Being asexual is a totally healthy, normal, and common experience of lack of sexual desire, which carries no underlying condition. In some cases, the same is true of lower libido, but sometimes it can be reflective of a larger medical issue, according to Wright, which is why she recommends anyone who has noticed a sex-drive drop-off to contact their health-care provider.
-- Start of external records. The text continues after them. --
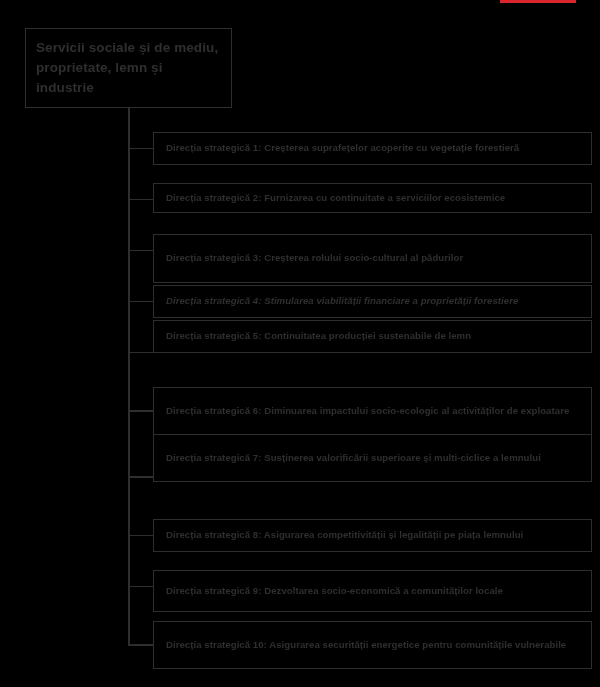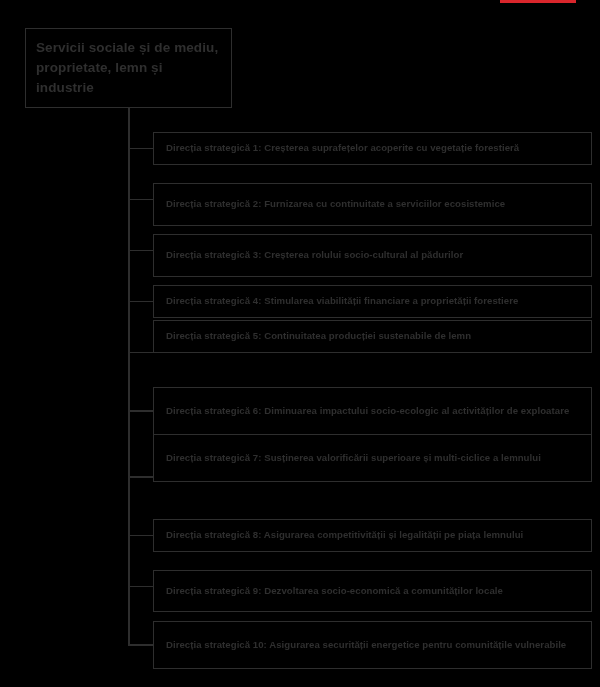--- a/index.html
+++ b/index.html
@@ -100,29 +100,29 @@
 
   <div class="trunk-stem"></div>
   <div class="trunk-line" id="trunk" style="top: 132px; height: 513px;"></div>
 
   <div id="branches">
       <div class="branch-line" style="top: 147.75px;"></div>
       <div class="leaf-node" style="top: 132px; height: 33px;">
         <div class="leaf-label">Direcția strategică 1: Creșterea suprafețelor acoperite cu vegetație forestieră</div>
       </div>
       <div class="branch-line" style="top: 198.75px;"></div>
-      <div class="leaf-node" style="top: 183px; height: 43px;">
+      <div class="leaf-node" style="top: 183px; height: 30px;">
         <div class="leaf-label">Direcția strategică 2: Furnizarea cu continuitate a serviciilor ecosistemice</div>
       </div>
       <div class="branch-line" style="top: 249.75px;"></div>
-      <div class="leaf-node" style="top: 234px; height: 43px;">
+      <div class="leaf-node" style="top: 234px; height: 49px;">
         <div class="leaf-label">Direcția strategică 3: Creșterea rolului socio-cultural al pădurilor</div>
       </div>
       <div class="branch-line" style="top: 300.75px;"></div>
-      <div class="leaf-node" style="top: 285px; height: 33px;">
+      <div class="leaf-node" style="top: 285px; height: 33px; font-style: italic;">
         <div class="leaf-label">Direcția strategică 4: Stimularea viabilității financiare a proprietății forestiere</div>
       </div>
       <div class="branch-line" style="top: 351.75px;"></div>
       <div class="leaf-node" style="top: 320px; height: 33px;">
         <div class="leaf-label">Direcția strategică 5: Continuitatea producției sustenabile de lemn</div>
       </div>
       <div class="branch-line" style="top: 410.25px;"></div>
       <div class="leaf-node" style="top: 387px; height: 48px;">
         <div class="leaf-label">Direcția strategică 6: Diminuarea impactului socio-ecologic al activităților de exploatare</div>
       </div>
How to figure out whether or not you have low(er) libido or may be asexual

Put simply, if you want to want to have sex, you probably have a low libido. But if you feel indifferent about whether or not sex makes an appearance in your life, it's more likely that you’re on the asexuality spectrum.

If the answer isn’t immediately apparent to you, Wright recommends journaling on the following questions:

  • When was the last time I experienced sex attraction?
  • Has the frequency of how often I crave sex changed?
  • Have I ever experienced interest in having sex? When and under what contexts?
  • What is my motivator for having solo sex?
  • What is my motivator for having partnered or multi-partnered sex?

Based on those answers, consider where you feel you fall. Learning more about both asexuality and libido under the guidance of a sex therapist or sex-positive therapist can also be helpful for working through any suggested next steps.